Before-and-after change records:
=== Section Start ===

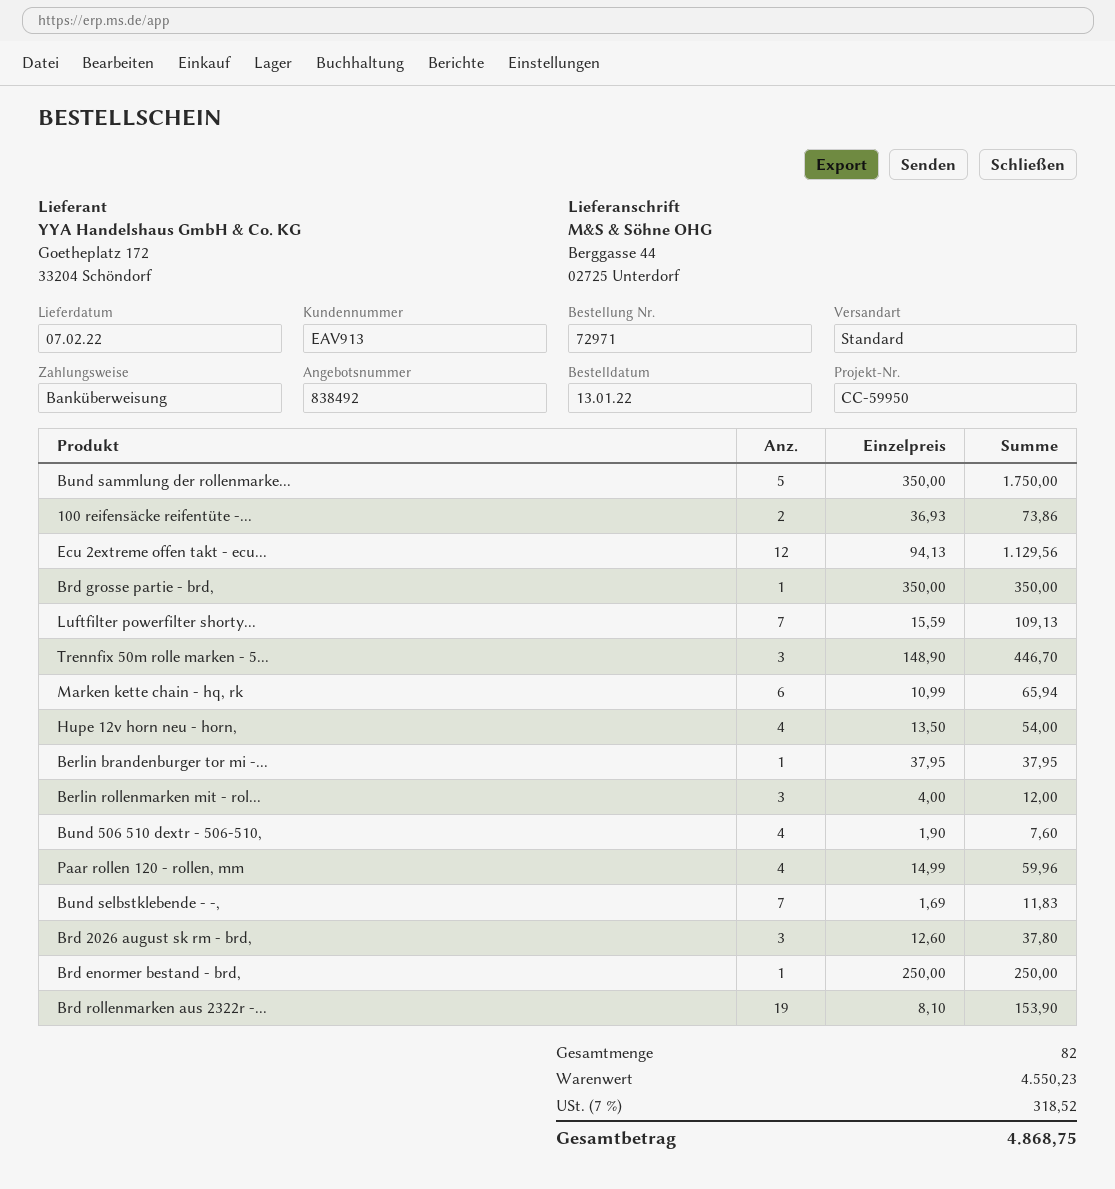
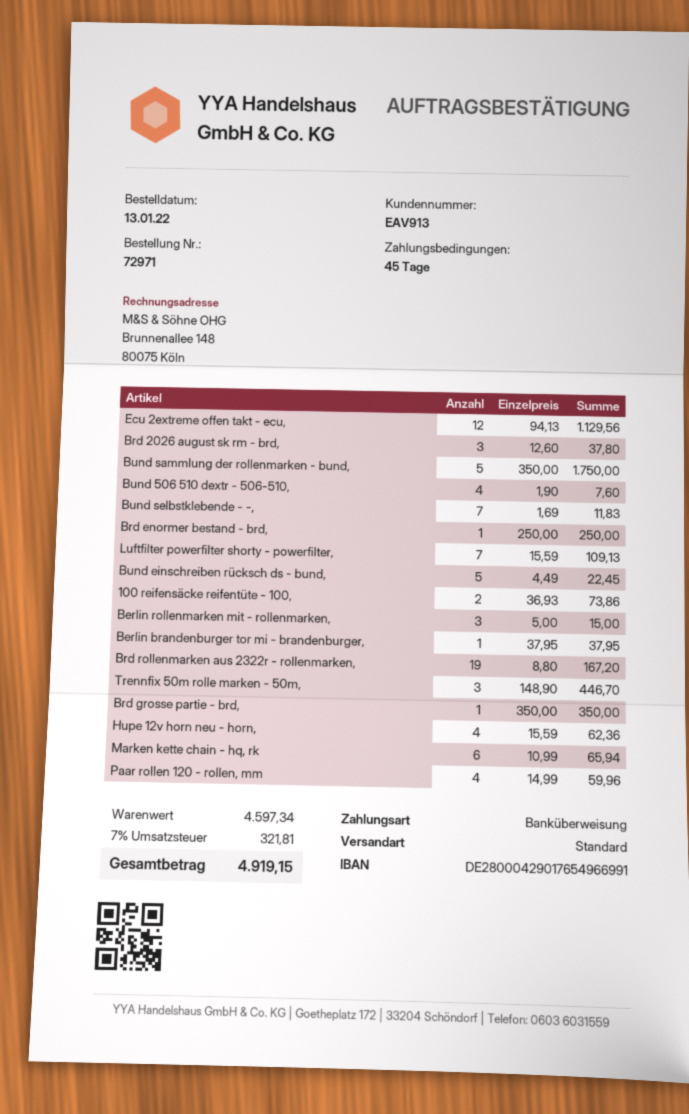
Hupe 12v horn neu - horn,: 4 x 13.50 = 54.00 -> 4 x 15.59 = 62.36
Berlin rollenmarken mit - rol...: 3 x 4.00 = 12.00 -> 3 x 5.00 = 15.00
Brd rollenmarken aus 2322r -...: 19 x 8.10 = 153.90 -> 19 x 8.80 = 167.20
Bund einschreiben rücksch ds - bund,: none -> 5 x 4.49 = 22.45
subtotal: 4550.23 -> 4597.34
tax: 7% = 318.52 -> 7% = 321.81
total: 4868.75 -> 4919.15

=== Section End ===

> _Exercise_:
Although the records contain pictures, your copy should hold only the text, reproduced exactly.

> _Written solution_:
Hupe 12v horn neu - horn,: 4 x 13.50 = 54.00 -> 4 x 15.59 = 62.36
Berlin rollenmarken mit - rol...: 3 x 4.00 = 12.00 -> 3 x 5.00 = 15.00
Brd rollenmarken aus 2322r -...: 19 x 8.10 = 153.90 -> 19 x 8.80 = 167.20
Bund einschreiben rücksch ds - bund,: none -> 5 x 4.49 = 22.45
subtotal: 4550.23 -> 4597.34
tax: 7% = 318.52 -> 7% = 321.81
total: 4868.75 -> 4919.15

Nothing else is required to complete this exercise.